From: CR (chrisre@cs.washington.edu)
Date: Wed May 05 2004 - 08:21:49 PDT
This paper gives analytical justification for the use of DFAs in
processing XPath expressions. It is clear that you would want DFAs to
process such expressions, since there is such a great mapping and they
are such a primitive unit of computation (which is usually fast). Prior
to this work, it seems that people believed the exponential blow-up of
going from an NFA to a DFA would kill the use of these in practice. The
authors recognized that only a small fraction of these exponentially
many paths could appear in practice.
This is a very nice insight for databases, while there are
exponentially potentially satisfying instances of a path expression -
you are dealing over a necessarily finite and fixed instance.

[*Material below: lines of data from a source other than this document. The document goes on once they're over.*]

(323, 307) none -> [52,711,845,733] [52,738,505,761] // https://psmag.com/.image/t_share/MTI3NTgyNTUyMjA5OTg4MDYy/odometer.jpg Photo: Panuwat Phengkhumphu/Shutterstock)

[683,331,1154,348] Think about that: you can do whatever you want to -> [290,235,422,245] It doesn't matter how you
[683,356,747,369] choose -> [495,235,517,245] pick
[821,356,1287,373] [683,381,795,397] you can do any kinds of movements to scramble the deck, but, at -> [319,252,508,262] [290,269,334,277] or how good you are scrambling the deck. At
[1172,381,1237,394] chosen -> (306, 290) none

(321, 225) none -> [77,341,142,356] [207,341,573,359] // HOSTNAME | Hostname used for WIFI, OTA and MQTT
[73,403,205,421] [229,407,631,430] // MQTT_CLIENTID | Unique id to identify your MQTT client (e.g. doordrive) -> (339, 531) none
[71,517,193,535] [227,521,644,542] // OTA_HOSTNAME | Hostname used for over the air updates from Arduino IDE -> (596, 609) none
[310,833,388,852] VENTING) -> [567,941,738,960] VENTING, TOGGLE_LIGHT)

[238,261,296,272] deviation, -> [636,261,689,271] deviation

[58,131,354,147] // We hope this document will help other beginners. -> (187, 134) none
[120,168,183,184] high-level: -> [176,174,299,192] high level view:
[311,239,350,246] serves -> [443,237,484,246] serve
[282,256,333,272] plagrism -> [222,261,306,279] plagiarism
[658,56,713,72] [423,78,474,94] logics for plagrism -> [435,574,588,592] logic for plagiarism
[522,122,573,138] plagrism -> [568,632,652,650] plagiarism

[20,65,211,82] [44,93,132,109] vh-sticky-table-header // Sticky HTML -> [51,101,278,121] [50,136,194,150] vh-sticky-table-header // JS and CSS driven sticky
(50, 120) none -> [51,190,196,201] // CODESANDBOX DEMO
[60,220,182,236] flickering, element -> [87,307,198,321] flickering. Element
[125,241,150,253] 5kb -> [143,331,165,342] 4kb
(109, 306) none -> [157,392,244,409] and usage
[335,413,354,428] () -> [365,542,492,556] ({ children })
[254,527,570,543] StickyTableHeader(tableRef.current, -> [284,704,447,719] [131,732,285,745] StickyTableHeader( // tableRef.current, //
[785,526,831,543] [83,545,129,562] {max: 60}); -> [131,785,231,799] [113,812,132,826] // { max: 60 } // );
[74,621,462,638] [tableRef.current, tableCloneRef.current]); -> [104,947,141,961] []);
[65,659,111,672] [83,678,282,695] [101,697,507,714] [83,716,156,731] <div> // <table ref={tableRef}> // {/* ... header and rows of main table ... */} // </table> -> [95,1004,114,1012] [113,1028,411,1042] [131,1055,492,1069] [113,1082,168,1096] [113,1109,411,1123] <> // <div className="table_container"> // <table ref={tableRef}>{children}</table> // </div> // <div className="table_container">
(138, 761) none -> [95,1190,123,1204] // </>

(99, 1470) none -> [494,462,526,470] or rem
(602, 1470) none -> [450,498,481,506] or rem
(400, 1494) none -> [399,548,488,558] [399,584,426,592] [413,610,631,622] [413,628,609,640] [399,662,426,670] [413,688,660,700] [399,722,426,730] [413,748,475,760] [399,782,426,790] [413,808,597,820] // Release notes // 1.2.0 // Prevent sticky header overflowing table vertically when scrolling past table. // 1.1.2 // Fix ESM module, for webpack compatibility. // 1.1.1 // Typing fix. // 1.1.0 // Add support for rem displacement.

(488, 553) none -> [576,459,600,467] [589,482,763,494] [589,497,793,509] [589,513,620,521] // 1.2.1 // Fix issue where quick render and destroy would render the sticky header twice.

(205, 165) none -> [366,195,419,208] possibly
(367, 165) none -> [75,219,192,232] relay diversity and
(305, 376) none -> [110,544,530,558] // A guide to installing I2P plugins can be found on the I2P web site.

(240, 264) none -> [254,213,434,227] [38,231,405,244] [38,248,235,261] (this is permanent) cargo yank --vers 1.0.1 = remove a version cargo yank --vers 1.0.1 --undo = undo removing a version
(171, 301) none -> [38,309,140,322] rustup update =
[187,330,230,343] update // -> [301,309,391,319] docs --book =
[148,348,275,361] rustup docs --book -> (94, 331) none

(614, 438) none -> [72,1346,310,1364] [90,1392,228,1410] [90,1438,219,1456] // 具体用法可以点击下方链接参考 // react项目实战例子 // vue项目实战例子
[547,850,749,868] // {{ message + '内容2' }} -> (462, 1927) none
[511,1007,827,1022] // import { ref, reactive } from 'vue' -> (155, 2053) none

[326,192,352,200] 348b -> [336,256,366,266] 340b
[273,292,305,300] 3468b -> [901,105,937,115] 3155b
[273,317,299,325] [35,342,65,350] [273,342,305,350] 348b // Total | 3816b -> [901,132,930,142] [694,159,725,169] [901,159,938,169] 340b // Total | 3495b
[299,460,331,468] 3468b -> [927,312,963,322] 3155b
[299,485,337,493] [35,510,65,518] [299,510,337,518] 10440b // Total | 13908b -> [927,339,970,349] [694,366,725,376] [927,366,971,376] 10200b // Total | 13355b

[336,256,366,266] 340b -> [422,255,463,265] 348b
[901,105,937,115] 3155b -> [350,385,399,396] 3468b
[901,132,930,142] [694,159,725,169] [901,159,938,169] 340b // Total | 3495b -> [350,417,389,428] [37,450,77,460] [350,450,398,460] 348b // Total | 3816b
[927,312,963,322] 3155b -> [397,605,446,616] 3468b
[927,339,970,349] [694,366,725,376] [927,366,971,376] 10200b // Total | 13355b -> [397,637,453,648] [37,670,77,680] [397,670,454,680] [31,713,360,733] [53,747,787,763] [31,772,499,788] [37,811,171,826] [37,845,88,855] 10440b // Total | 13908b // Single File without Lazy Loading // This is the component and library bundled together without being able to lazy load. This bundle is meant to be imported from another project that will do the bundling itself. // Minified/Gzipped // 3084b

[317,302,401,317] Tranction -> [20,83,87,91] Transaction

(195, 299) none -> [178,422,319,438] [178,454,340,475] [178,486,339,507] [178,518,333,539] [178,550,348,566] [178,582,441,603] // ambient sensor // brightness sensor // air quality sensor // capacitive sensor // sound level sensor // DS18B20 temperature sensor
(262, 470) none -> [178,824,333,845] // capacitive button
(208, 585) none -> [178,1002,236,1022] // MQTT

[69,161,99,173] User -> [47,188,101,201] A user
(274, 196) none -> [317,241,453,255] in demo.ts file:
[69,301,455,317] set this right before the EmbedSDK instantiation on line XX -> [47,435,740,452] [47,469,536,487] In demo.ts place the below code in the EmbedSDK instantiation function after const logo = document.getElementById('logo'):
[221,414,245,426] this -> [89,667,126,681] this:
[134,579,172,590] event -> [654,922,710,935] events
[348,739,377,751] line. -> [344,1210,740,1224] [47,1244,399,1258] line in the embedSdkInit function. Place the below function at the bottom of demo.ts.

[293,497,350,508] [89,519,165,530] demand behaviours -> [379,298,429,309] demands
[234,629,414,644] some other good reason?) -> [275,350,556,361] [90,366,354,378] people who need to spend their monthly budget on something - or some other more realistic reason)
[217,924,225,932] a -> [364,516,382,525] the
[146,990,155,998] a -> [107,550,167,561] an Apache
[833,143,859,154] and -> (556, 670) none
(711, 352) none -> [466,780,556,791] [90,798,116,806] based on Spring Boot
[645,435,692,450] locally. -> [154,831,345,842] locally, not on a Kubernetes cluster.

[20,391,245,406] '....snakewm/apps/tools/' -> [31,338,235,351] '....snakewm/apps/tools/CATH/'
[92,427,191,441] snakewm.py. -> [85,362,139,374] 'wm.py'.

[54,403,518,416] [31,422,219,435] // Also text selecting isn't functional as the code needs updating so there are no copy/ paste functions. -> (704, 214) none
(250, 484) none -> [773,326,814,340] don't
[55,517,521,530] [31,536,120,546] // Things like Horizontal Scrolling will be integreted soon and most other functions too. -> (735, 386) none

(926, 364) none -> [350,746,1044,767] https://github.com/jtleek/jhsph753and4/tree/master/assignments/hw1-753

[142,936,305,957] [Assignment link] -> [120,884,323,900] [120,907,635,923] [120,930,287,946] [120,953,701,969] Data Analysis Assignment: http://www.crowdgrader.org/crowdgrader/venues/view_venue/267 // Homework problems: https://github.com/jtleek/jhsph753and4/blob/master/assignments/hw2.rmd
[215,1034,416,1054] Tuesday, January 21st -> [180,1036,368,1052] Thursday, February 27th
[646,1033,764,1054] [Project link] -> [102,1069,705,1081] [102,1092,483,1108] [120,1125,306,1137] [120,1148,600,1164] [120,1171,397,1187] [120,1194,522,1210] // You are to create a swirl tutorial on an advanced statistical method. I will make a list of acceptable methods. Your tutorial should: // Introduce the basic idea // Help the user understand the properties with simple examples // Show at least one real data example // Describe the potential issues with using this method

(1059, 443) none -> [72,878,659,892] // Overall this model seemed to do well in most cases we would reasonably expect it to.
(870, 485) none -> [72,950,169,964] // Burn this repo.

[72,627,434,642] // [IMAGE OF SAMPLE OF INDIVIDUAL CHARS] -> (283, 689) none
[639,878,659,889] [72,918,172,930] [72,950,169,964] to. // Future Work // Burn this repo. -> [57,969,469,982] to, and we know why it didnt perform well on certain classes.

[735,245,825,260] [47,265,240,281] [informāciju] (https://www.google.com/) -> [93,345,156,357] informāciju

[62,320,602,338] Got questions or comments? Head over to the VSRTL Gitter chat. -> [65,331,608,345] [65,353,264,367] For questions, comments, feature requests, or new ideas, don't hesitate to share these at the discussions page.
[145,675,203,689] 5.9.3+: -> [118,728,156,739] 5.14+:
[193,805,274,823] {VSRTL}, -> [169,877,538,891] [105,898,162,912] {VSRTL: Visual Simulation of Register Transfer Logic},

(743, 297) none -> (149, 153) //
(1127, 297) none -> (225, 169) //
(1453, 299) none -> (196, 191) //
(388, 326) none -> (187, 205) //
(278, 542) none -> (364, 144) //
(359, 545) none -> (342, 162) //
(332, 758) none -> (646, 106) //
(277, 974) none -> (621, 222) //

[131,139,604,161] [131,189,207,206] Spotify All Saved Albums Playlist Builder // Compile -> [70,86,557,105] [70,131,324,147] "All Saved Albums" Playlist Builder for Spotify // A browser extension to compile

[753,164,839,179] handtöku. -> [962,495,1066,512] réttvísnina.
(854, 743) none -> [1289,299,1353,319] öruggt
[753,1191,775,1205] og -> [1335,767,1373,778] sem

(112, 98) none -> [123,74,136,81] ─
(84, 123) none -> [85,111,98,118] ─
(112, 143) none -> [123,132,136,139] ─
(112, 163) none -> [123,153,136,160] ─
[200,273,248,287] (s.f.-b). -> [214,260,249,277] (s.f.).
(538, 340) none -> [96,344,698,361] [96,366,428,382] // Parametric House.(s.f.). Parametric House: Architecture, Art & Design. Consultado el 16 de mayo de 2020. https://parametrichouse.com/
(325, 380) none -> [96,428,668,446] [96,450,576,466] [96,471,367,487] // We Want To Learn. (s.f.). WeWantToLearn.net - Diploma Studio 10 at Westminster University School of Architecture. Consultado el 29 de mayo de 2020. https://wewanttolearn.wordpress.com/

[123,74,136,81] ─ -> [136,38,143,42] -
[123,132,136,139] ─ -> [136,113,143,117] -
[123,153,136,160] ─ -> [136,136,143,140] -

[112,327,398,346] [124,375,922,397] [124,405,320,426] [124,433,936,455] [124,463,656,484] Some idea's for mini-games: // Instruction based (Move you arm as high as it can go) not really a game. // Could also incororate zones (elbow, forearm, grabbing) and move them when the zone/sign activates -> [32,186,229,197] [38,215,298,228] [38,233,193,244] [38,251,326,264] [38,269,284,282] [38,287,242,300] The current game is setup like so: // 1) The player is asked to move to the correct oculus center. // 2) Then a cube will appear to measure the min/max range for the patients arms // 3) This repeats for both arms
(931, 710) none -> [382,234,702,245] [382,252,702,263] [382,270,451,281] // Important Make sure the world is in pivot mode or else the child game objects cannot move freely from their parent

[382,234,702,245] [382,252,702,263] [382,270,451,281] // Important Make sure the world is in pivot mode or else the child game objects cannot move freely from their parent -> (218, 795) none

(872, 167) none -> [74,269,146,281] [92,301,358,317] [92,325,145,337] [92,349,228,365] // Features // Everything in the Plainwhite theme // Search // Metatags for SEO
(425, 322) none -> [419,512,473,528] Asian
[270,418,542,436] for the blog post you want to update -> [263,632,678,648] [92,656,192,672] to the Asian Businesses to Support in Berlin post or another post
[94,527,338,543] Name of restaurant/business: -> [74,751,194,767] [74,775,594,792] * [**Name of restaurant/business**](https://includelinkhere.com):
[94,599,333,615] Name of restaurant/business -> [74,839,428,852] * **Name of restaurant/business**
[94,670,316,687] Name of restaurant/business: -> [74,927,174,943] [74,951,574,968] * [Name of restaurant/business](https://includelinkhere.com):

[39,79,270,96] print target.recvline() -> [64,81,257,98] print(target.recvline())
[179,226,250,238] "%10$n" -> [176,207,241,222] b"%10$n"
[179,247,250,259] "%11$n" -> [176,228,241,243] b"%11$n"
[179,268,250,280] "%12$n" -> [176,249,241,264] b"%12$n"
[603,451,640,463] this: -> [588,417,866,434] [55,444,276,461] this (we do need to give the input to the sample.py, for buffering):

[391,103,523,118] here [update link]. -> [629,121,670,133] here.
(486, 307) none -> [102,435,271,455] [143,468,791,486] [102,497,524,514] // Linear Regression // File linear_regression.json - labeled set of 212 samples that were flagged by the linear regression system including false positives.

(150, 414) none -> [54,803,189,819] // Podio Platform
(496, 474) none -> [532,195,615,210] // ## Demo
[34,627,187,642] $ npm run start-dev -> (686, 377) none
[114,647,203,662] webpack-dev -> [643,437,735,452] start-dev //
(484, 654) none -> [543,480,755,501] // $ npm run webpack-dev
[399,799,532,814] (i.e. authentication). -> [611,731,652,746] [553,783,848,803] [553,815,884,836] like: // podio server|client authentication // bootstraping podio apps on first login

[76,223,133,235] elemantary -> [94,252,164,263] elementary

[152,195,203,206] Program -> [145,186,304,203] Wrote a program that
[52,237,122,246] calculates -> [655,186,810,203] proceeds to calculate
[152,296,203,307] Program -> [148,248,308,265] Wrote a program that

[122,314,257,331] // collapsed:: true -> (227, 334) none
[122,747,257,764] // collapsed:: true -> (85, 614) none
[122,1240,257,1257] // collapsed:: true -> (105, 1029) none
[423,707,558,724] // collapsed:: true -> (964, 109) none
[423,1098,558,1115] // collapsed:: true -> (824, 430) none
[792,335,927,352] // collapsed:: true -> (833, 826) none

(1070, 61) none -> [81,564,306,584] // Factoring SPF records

This
instance will have some regularity, and exploiting only those features
which are actually found will provide huge savings. They were able to
get bounds on these through the use of data guides. These data guides
are not necessary in the runtime because they can be inferred during
execution.
The authors were also able to quantify where the exponential
blow-ups resulted and make convincing arguments that such queries are
unlikely in practice. Further they show that in practice their bounds
are not tight - which is nice from an implementation stand-point (huge
data-guides like treebank result in much smaller NFAs.
One thing that confused me is why the treebank run ran out of
memory. The authors mention the ability to prune unused states. This
immediately brings a caching like trade-off into the implementation.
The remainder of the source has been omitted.